If at first you don’t succeed….

Try, try again. That’s what the regulatory board in my home state of North Carolina is recommending when it comes to getting the Federation of State Massage Therapy Boards to do something about the confusing status of continuing education approvals.

Two years ago, the NC Board of Massage & Bodywork Therapy introduced a resolution at the Annual Meeting of the FSMTB (which was held in Puerto Rico). This document instructed the Federation’s Board of Directors to “begin the process of developing a new national approval program for continuing education providers and courses.” The organization’s leadership responded positively to the resolution, and announced to the profession in the Spring of 2011 the launch of a comprehensive project to do just that. They also invited AFMTE, AMTA and ABMP to work with them to provide input that would help shape the project.

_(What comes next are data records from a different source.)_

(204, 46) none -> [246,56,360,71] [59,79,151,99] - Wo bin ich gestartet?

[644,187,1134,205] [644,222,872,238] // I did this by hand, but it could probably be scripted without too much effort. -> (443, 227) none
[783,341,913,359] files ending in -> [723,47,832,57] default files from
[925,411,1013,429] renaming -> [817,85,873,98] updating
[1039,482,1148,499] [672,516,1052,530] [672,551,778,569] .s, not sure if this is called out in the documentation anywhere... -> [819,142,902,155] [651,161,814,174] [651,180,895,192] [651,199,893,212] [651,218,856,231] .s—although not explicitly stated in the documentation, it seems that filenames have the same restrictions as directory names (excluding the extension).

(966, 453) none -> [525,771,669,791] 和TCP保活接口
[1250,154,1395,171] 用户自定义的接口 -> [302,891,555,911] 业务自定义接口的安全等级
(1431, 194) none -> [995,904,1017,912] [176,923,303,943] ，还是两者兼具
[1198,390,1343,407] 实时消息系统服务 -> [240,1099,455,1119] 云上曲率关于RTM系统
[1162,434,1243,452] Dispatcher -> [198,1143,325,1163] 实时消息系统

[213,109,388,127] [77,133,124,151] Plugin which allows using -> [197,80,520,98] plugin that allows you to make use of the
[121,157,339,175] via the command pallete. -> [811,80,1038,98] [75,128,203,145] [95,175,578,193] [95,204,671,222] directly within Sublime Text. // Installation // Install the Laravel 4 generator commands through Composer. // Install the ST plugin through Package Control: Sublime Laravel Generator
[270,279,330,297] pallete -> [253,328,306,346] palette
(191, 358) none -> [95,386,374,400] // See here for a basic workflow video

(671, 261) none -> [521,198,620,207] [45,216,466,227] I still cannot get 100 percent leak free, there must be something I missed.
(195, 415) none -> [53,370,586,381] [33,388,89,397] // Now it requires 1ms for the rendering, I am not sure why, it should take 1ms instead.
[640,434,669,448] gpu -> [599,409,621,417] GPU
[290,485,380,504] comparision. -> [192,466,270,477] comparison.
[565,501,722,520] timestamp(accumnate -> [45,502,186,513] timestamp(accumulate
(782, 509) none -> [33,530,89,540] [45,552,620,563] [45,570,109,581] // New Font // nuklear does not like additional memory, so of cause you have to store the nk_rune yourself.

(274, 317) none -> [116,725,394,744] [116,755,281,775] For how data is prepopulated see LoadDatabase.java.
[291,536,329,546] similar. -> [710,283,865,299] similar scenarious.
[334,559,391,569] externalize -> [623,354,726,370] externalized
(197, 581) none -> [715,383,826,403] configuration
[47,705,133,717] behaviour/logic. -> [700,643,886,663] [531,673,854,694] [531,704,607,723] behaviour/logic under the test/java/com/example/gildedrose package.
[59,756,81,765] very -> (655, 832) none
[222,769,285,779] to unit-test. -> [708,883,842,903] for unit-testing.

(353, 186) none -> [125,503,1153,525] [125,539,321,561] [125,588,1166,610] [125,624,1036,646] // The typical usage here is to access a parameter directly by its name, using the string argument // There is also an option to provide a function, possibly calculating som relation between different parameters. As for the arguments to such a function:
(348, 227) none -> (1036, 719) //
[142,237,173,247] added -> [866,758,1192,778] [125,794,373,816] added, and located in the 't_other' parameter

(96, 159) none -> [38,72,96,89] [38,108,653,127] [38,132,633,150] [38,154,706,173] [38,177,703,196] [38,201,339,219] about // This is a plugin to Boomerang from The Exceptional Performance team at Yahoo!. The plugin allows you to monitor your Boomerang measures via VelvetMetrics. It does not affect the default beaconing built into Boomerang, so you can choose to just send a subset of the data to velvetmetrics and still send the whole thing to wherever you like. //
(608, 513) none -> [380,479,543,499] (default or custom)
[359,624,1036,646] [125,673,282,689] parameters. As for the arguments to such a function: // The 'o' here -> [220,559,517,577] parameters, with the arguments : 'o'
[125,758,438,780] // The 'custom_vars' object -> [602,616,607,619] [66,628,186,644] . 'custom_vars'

In spite of this clearly stated intention to develop a “centralized quality assurance process for all courses taken by massage and bodywork therapists for the renewal of State licensure or State certification” (quoted verbatim from the FSMTB press release dated 3/29/11), the outcome of this process missed the mark by a country mile. The MOCC Proposal, which stands for Maintenance of Core Competencies, failed to deliver what the state boards asked for, and what FSMTB promised.

To remind you, the MOCC Proposal was based on a new (and unproven) concept of separating continuing education that relates to “public protection” from all other CE that is taken for “professional development”. MOCC recommended that only CE related to “public protection” be required by state boards for renewal of licensure, and everything else be put into the voluntary category, to be regulated by… well, the proposal didn’t even mention NCBTMB. If this all weren’t bad enough, FSMTB would become the exclusive provider of coursework needed to maintain “core competency” in the subjects related to “public protection”.

For more background on the MOCC issue, refer to my blog posts of 3/14/12 and 4/15/12. It’s also illuminating to read the press release AMTA issued on 4/23/12 which contained a complete repudiation of the Federation’s proposal.

In a friendly game of golf, you can take a “mulligan” every now and again–a “do-over”. My colleagues at the NC Board are giving the FSMTB leadership an opportunity to take a mulligan on this vitally important CE approval issue. They have recently submitted another resolution to be discussed by Member Boards at the upcoming FSMTB Annual Meeting in New Orleans on September 27-29. This resolution is much like the original from two years ago, and its appearance at this point in time indicates that the need for a single-source national CE approval program has not gone away.

The primary rationale is contained in this statement from the new resolution:
“Reliance upon the NCB Approved Provider program has been problematic for state boards because (a) NCB is a private, non-profit corporation that lacks oversight from and accountability to state regulatory boards; (b) its program has not adequately evaluated the quality or relevance of CE courses; (c) administration of this program has had notable service delivery problems over an extended period of time.”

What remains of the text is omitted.